Toang, Lubang, dan Perempuan

KETIKA kujelaskan padamu, kita berada di Toang, kau tampak bingung. Bahkan tanganmu sempat mengaduk-aduk rambutmu yang tebal mirip buku Kamus Besar Bahasa Indonesia itu berulang kali. Aku terkekeh menyaksikannya. Tergelak melihat wajahmu dan caramu melihatku. Lalu terlihat rona putus asamu, karena istilah yang kukatakan itu tak kautemukan padanannya. Jangankan kau yang bukan orang Indramayu, aku yang terlahir di pantai utara pun, tak jua mendapatkan padanan kata yang sesuai untuk mewakilinya.

Aneh memang kata Toang itu. Dahulu saat aku sekolah dasar, sempat kutanyakan pada guru kelasku sinonim Toang. Katanya, adoh mana adoh mene[1], mirip orang berkelakar jawabannya. Tempat itu biasanya ada warung-warung tempat perempuan-perempuan sundal[2] menerima pesanan cinta dari sopir-sopir truk yang biasa mampir.

“Telembuk[3] Pak?” sahutku meyakinkan.

“Kamu sudah tahu telembuk?” tanya pak Guru berang.

“Ibu saya yang bilang, Pak.”

“Oh, ya?”

“Ketika mereka ribut-ribut, katanya Ayah rela meninggalkan ibu karena perempuan sundal. Terus saya tanya, perempuan sundal itu apa Bu? Telembuk, kata ibu sambil membentakku kesal.”

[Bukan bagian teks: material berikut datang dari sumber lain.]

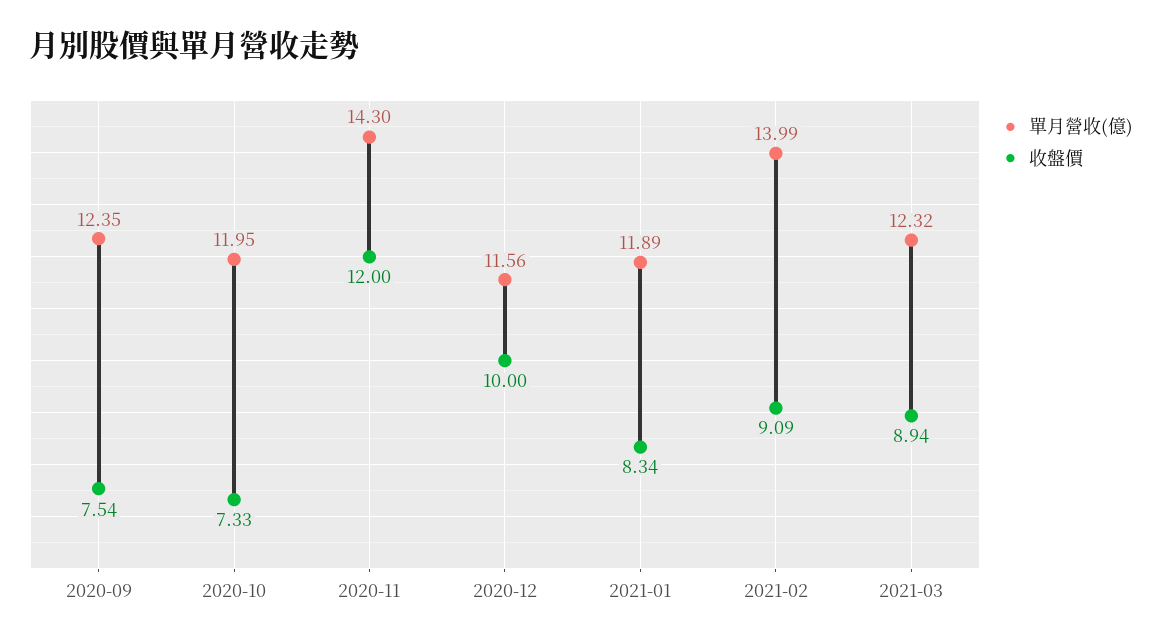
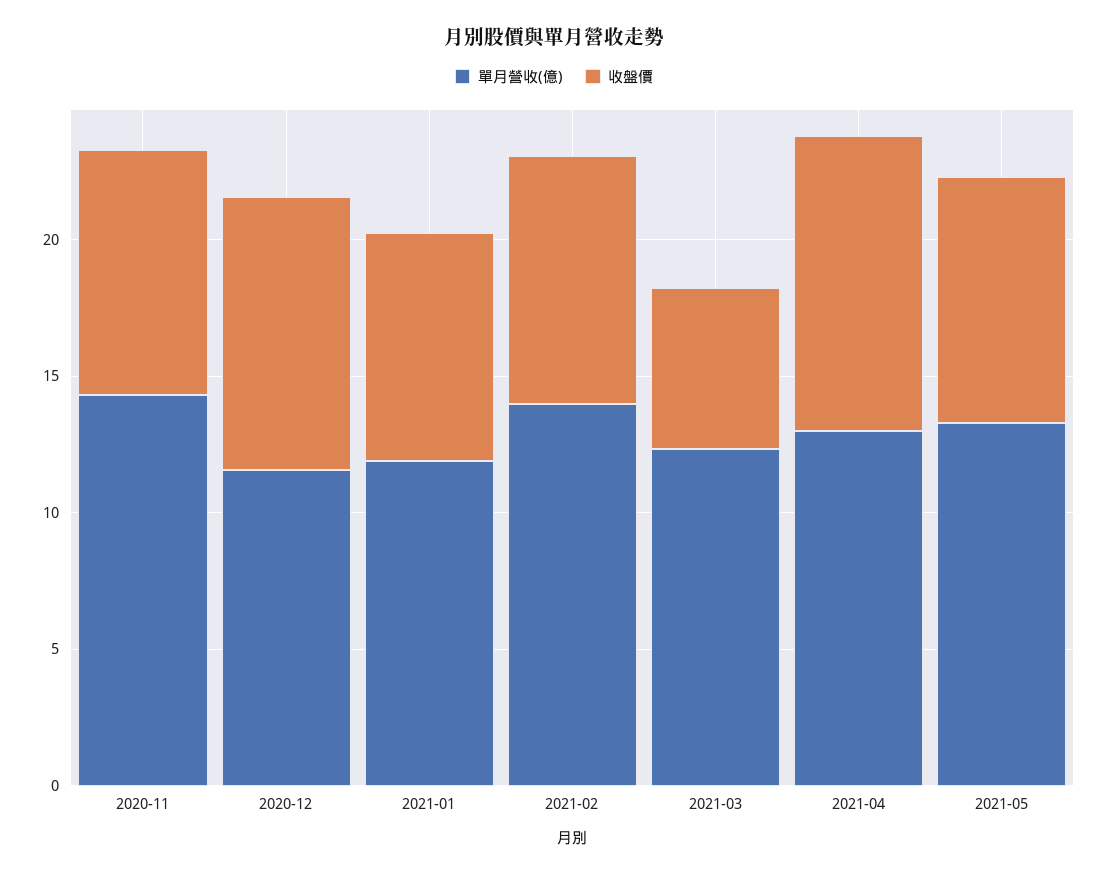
單月營收(億), 2020-09: 12.35 -> none
收盤價, 2020-09: 7.54 -> none
單月營收(億), 2020-10: 11.95 -> none
收盤價, 2020-10: 7.33 -> none
收盤價, 2020-11: 12 -> 9
收盤價, 2021-03: 8.94 -> 6
單月營收(億), 2021-04: none -> 13
收盤價, 2021-04: none -> 11
單月營收(億), 2021-05: none -> 13
收盤價, 2021-05: none -> 9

“Iya, makanya jangan sekali-kali kalian mendekati tempat haram itu,” ucapnya seperti ingin memastikan kalau tempat itu adalah wadah kumpulan orang berdosa.

Aku terdiam. Bukan mengiyakan nasehat beliau, tetapi justru aku ingin lebih tahu banyak tentang tempat itu. Sehingga setiapkali aku melewati tempat itu, yang terlintas di kepalaku adalah kumpulan lelaki dan perempuan yang berhimpun dalam sebuah kandang macam kerbau. Ah, barangkali istilah kumpul kebo itu seperti itu!

Perkara itu pula yang kemudian pernah membuatku menuduh kakek yang tidak-tidak. Pernah pada suatu ketika, kakek datang jauh-jauh dari perbatasan kota. Ia membawa beberapa buah mangga yang cukup masak. Diambilnya buah hasil tanah pesisir itu dari keranjang sepeda lalu diserahkannya padaku.

“Ini Kakek dapatkan dari pohon mangga di Toang,” jelasnya padaku.

“Di toang, Kek? Kakek habis bercinta dengan telembuk itu?”

“Apa kau bilang?”

Hampir saja tangan kakek mendampratku. Untung, ibu dari dalam rumah dengan tergopoh-gopoh segera mencegahnya.